## Problem description
In the data below, one line contains "- [表5主要カラム]" and a later one contains "stored in OBJ1200". Print both, with every line between them, exactly and alone.

## Edit difference data
——————
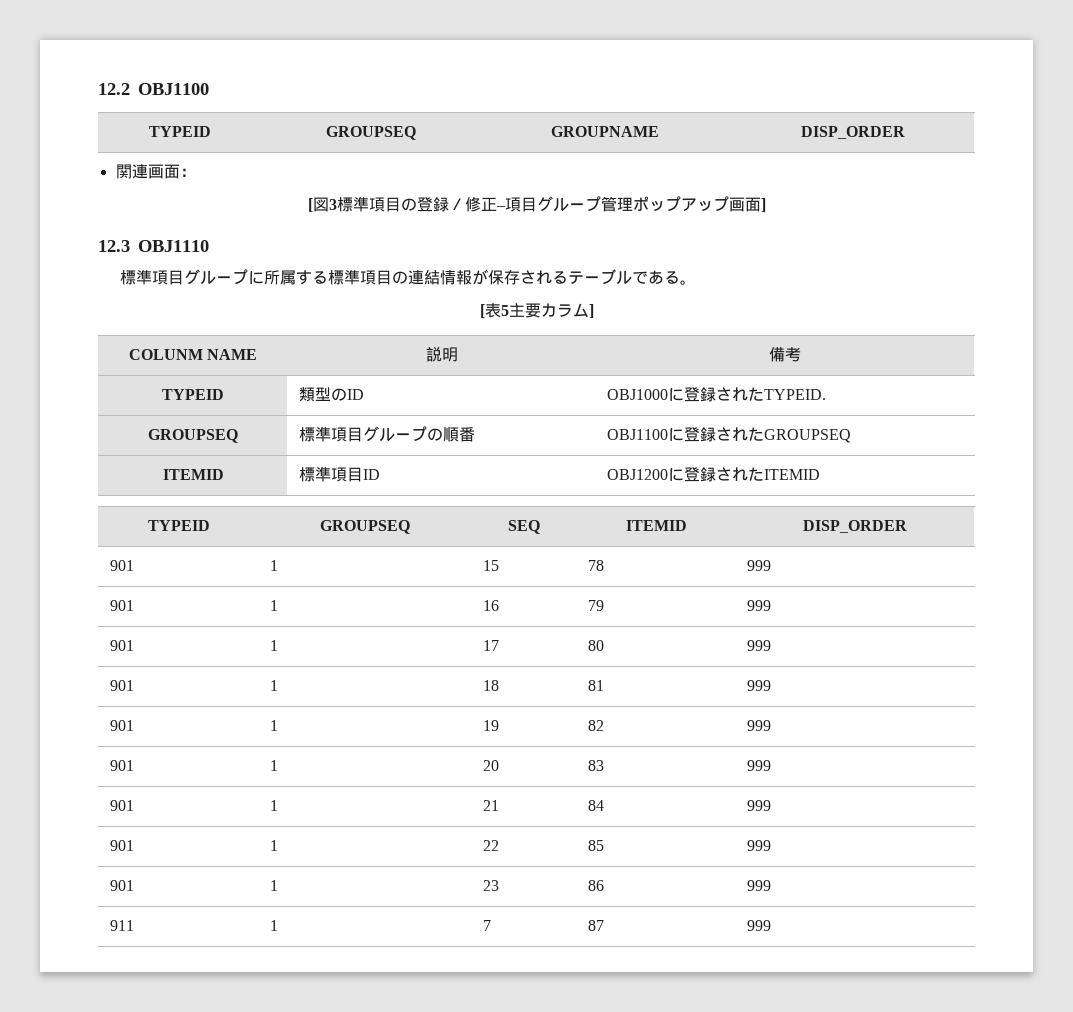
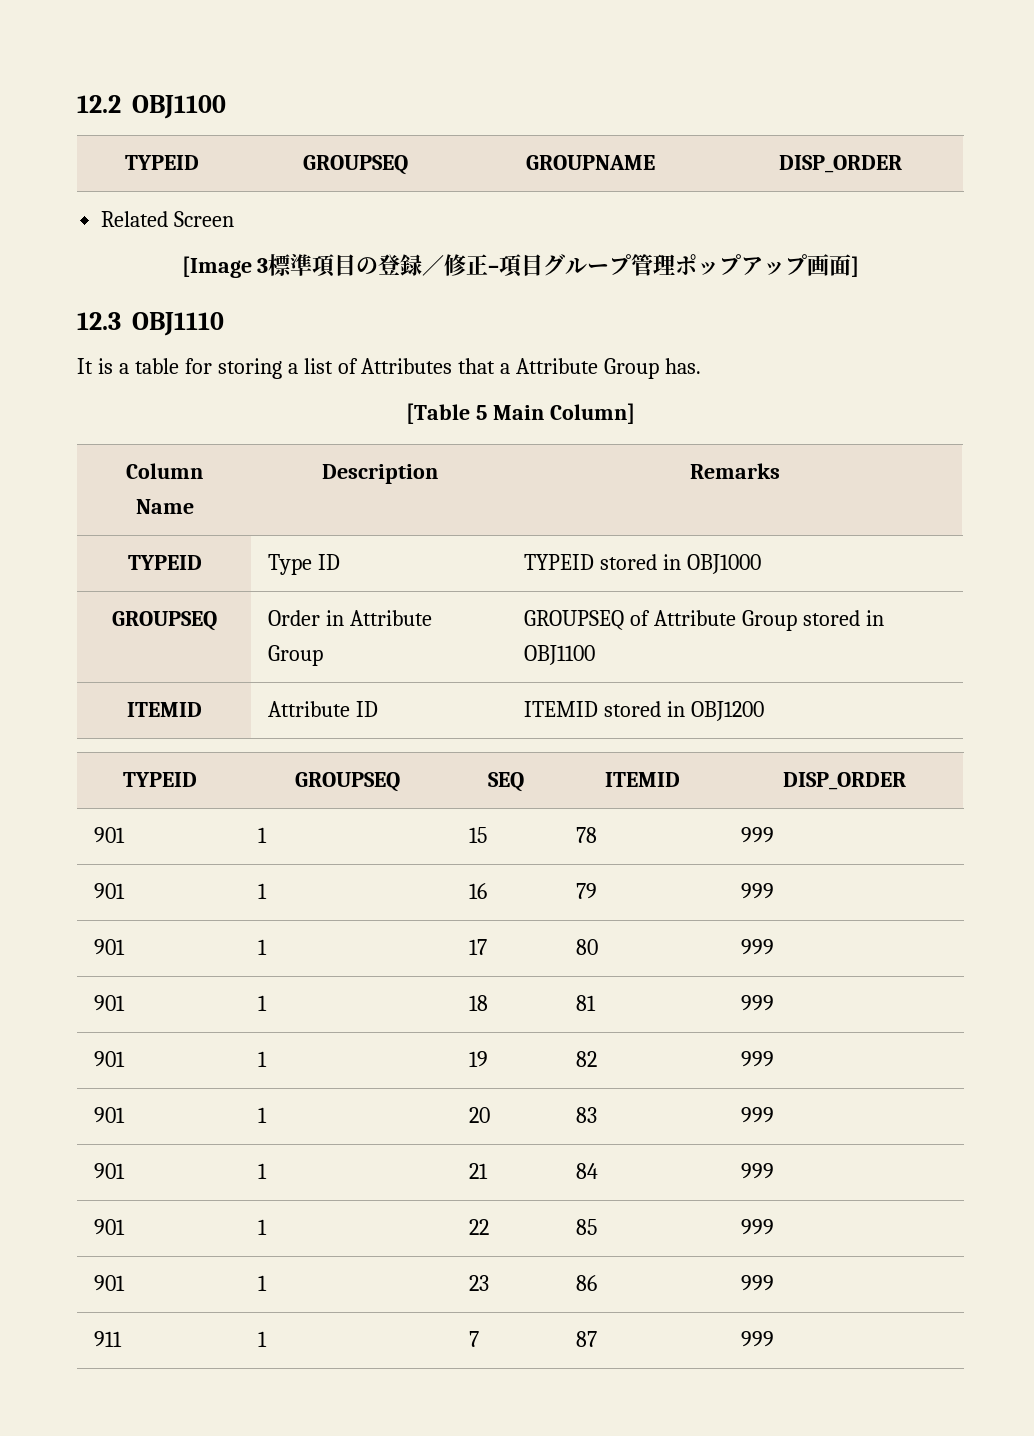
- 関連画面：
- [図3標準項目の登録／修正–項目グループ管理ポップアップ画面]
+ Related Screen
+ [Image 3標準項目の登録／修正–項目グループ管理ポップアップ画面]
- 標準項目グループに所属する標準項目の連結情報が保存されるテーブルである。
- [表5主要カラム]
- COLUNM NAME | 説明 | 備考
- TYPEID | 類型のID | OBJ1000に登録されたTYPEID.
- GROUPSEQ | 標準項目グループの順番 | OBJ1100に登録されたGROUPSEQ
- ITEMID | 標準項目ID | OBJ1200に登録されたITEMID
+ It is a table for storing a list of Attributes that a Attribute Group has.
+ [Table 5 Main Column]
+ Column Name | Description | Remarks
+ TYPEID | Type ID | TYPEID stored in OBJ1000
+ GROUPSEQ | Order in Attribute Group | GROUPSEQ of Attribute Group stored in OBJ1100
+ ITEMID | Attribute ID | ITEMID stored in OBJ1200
——————
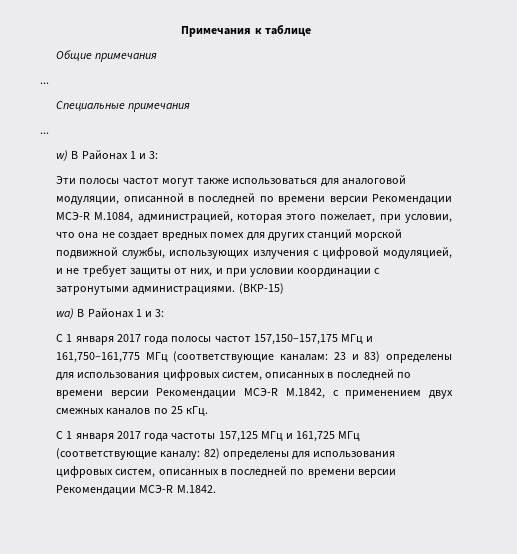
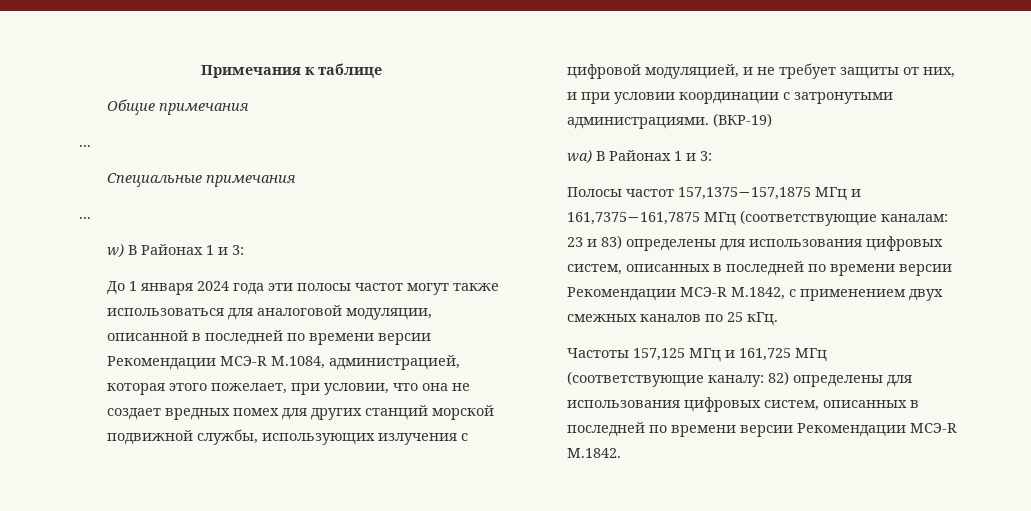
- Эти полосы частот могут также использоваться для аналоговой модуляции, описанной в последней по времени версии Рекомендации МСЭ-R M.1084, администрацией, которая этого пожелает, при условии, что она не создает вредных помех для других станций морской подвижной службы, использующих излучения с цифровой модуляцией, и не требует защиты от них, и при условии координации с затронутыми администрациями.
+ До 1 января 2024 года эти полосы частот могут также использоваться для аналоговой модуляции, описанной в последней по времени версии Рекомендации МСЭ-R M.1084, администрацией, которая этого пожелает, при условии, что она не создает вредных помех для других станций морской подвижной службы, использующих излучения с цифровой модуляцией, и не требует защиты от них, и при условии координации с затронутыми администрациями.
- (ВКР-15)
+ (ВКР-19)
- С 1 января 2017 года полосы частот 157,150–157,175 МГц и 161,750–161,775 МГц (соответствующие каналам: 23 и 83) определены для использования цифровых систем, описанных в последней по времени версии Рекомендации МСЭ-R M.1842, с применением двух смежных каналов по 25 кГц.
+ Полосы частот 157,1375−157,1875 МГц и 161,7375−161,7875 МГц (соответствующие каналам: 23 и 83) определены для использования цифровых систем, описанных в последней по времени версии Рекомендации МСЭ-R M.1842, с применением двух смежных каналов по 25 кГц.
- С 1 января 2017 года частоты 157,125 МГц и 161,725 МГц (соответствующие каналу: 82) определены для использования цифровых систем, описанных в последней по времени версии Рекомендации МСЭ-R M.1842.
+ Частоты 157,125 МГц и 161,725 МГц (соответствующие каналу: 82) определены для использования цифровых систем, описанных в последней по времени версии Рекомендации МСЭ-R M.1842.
——————
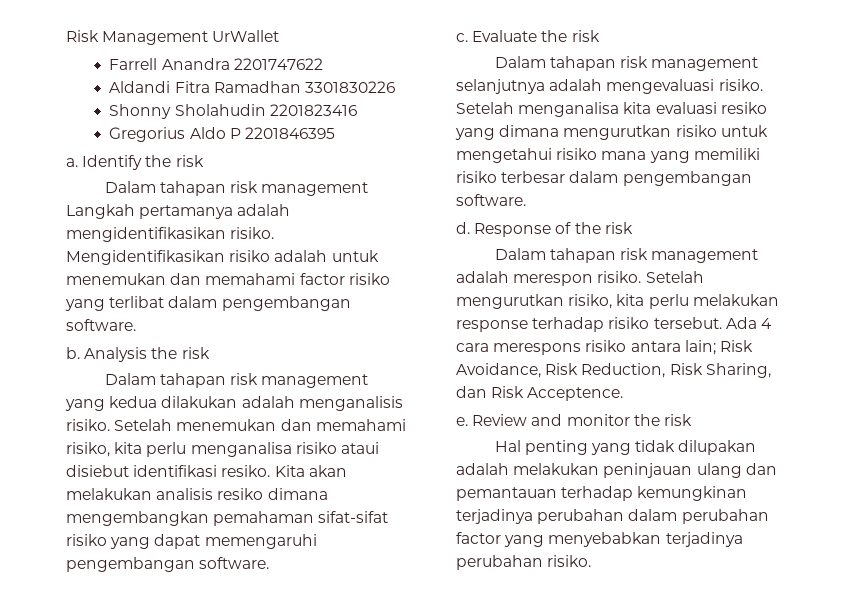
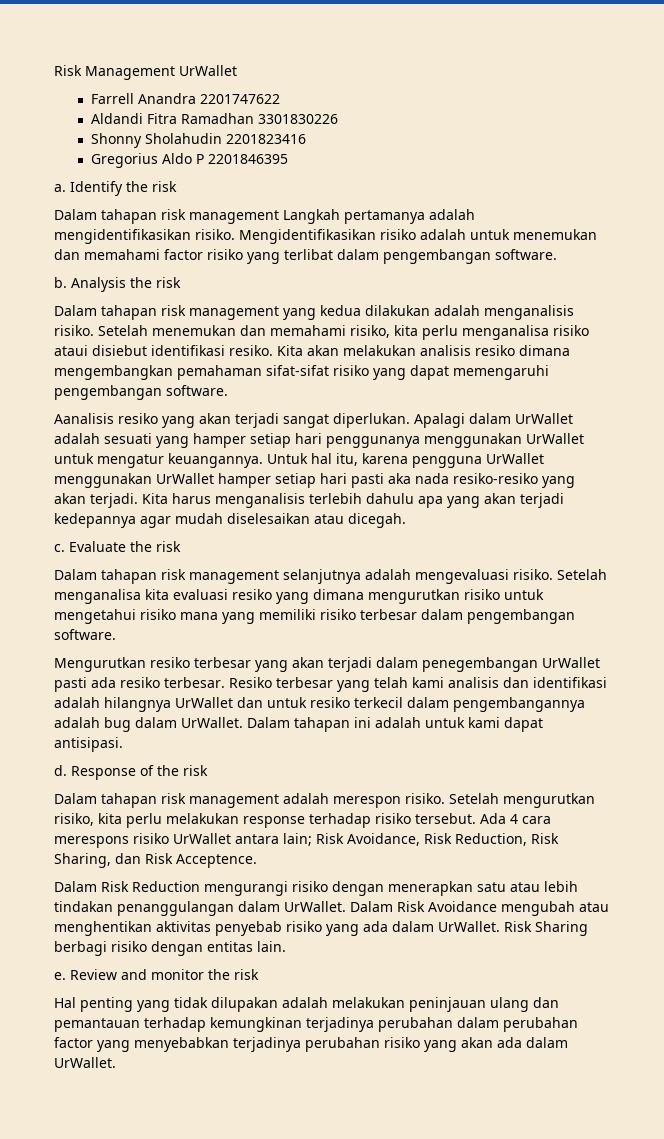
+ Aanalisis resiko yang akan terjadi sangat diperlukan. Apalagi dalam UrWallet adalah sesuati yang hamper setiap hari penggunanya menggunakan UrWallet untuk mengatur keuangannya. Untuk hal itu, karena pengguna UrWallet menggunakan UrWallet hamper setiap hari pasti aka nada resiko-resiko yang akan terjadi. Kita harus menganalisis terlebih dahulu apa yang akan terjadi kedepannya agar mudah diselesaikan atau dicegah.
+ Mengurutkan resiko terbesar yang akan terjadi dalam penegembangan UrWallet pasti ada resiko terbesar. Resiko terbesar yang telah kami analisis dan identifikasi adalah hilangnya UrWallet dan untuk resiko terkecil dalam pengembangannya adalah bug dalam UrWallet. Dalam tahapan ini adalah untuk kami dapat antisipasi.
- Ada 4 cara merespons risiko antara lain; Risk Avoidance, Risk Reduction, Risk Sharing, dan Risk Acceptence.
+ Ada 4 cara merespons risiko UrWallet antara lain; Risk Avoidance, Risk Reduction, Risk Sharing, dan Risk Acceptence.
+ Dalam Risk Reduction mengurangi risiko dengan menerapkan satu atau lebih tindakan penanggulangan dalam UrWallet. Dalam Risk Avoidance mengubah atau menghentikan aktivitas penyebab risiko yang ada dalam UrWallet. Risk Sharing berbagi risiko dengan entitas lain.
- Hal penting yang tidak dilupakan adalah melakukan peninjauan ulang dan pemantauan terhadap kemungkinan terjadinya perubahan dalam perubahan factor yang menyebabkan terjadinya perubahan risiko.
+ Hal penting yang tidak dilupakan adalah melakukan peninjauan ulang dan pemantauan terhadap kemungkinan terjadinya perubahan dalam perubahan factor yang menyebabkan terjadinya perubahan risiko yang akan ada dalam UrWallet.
——————
## Reply to the exercise
- [表5主要カラム]
- COLUNM NAME | 説明 | 備考
- TYPEID | 類型のID | OBJ1000に登録されたTYPEID.
- GROUPSEQ | 標準項目グループの順番 | OBJ1100に登録されたGROUPSEQ
- ITEMID | 標準項目ID | OBJ1200に登録されたITEMID
+ It is a table for storing a list of Attributes that a Attribute Group has.
+ [Table 5 Main Column]
+ Column Name | Description | Remarks
+ TYPEID | Type ID | TYPEID stored in OBJ1000
+ GROUPSEQ | Order in Attribute Group | GROUPSEQ of Attribute Group stored in OBJ1100
+ ITEMID | Attribute ID | ITEMID stored in OBJ1200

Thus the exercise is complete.